Itemized modification records:
--- START ---
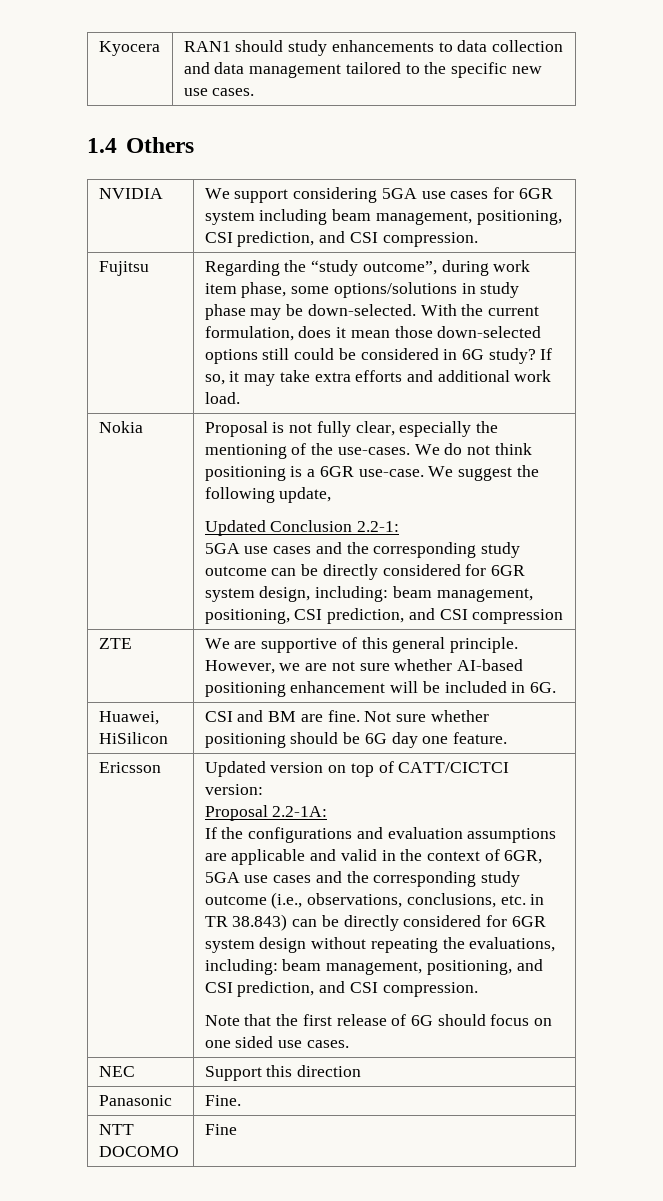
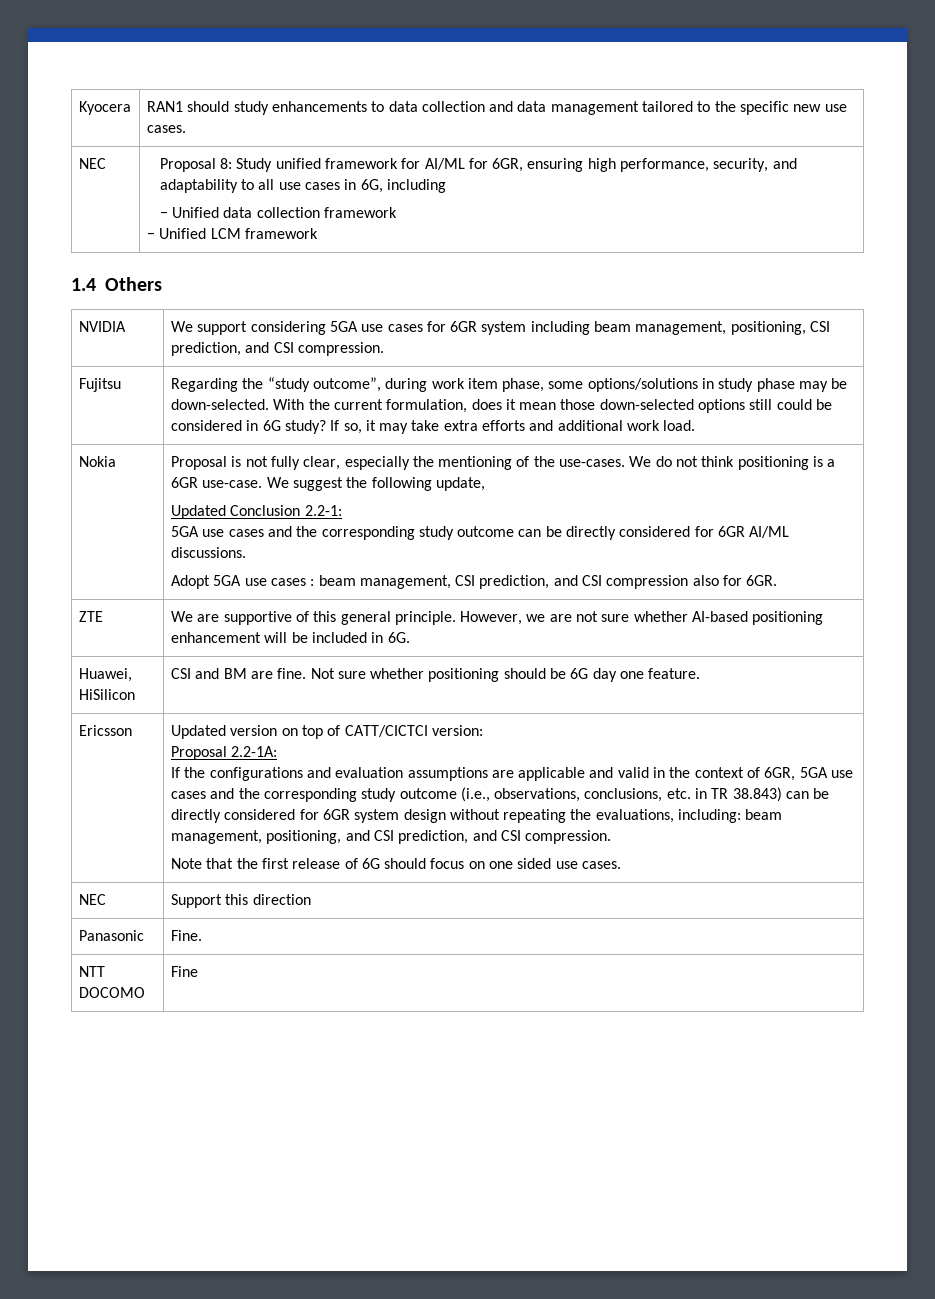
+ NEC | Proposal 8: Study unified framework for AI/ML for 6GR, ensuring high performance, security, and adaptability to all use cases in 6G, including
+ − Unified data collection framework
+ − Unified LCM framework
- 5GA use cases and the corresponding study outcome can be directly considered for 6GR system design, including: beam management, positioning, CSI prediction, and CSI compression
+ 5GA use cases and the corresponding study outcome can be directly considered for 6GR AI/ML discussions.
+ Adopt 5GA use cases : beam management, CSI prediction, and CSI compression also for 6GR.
--- END ---
For each entry, copy the text exactly and leave out any image it carries.

◆ **Result of this exercise**:
+ NEC | Proposal 8: Study unified framework for AI/ML for 6GR, ensuring high performance, security, and adaptability to all use cases in 6G, including
+ − Unified data collection framework
+ − Unified LCM framework
- 5GA use cases and the corresponding study outcome can be directly considered for 6GR system design, including: beam management, positioning, CSI prediction, and CSI compression
+ 5GA use cases and the corresponding study outcome can be directly considered for 6GR AI/ML discussions.
+ Adopt 5GA use cases : beam management, CSI prediction, and CSI compression also for 6GR.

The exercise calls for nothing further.